* Prompt
The records below need to be repeated exactly, with every picture left out.

* Provided entries
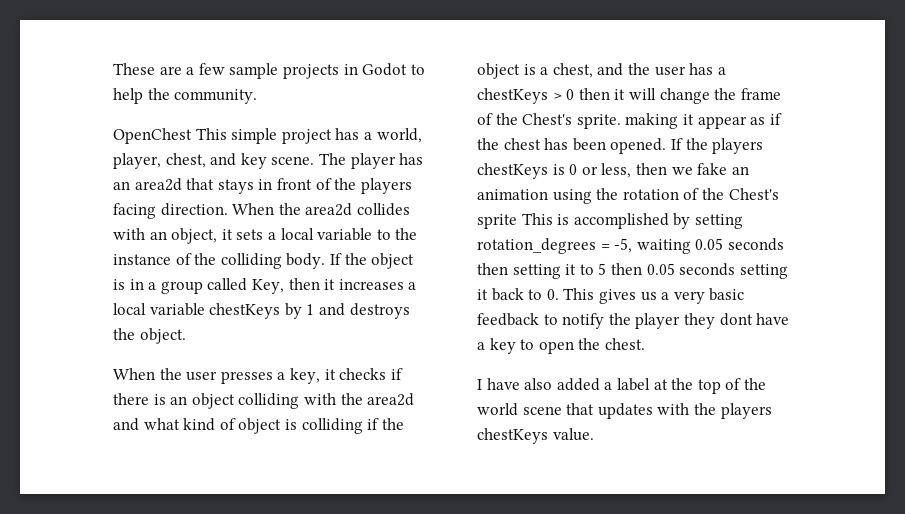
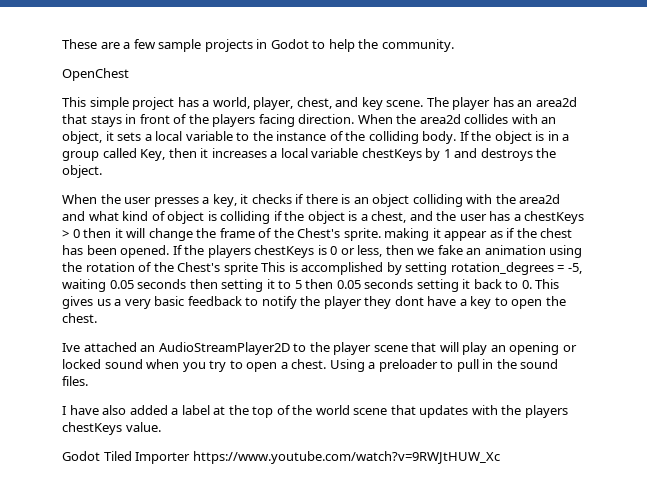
- OpenChest This simple project has a world, player, chest, and key scene.
+ OpenChest
+ This simple project has a world, player, chest, and key scene.
+ Ive attached an AudioStreamPlayer2D to the player scene that will play an opening or locked sound when you try to open a chest. Using a preloader to pull in the sound files.
+ Godot Tiled Importer https://www.youtube.com/watch?v=9RWJtHUW_Xc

* Answer for this exercise
- OpenChest This simple project has a world, player, chest, and key scene.
+ OpenChest
+ This simple project has a world, player, chest, and key scene.
+ Ive attached an AudioStreamPlayer2D to the player scene that will play an opening or locked sound when you try to open a chest. Using a preloader to pull in the sound files.
+ Godot Tiled Importer https://www.youtube.com/watch?v=9RWJtHUW_Xc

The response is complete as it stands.